Data extracted from a collection:
- Opening Delimiter -
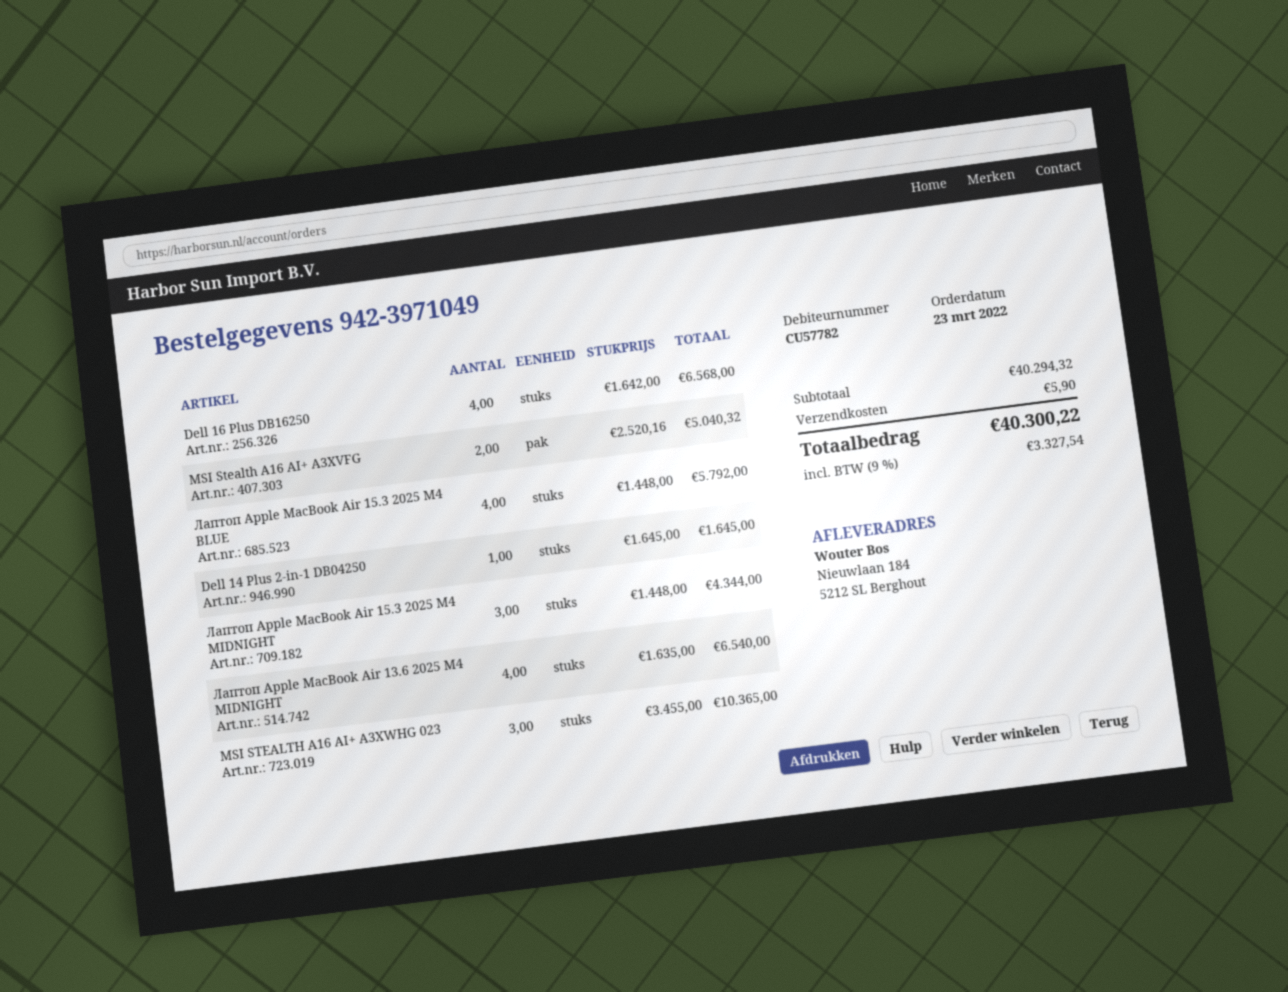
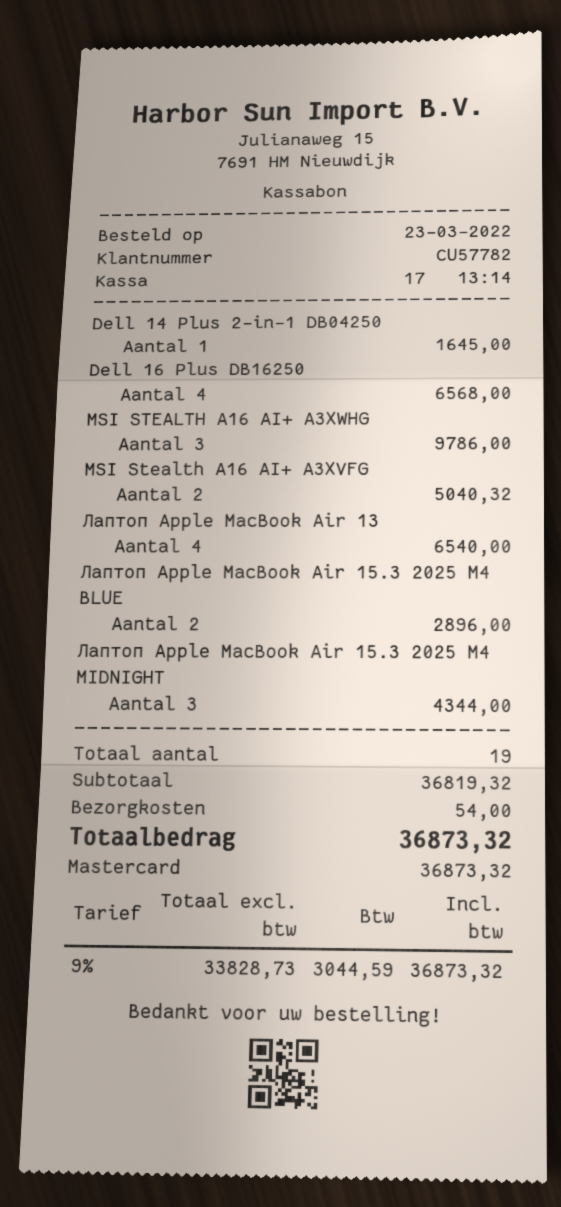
Лаптоп Apple MacBook Air 15.3 2025 M4 BLUE: 4 for 5792.00 -> 2 for 2896.00
MSI STEALTH A16 AI+ A3XWHG 023: 3 for 10365.00 -> 3 for 9786.00
subtotal: 40294.32 -> 36819.32
shipping: 5.90 -> 54.00
tax: 9% = 3327.54 -> 9% = 3044.59
total: 40300.22 -> 36873.32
- Closing Delimiter -
- Exercise goal: Only the lines from the one that contains "MSI STEALTH A16" to the end of the entries above should be given again, exactly and in full.

- Response:
MSI STEALTH A16 AI+ A3XWHG 023: 3 for 10365.00 -> 3 for 9786.00
subtotal: 40294.32 -> 36819.32
shipping: 5.90 -> 54.00
tax: 9% = 3327.54 -> 9% = 3044.59
total: 40300.22 -> 36873.32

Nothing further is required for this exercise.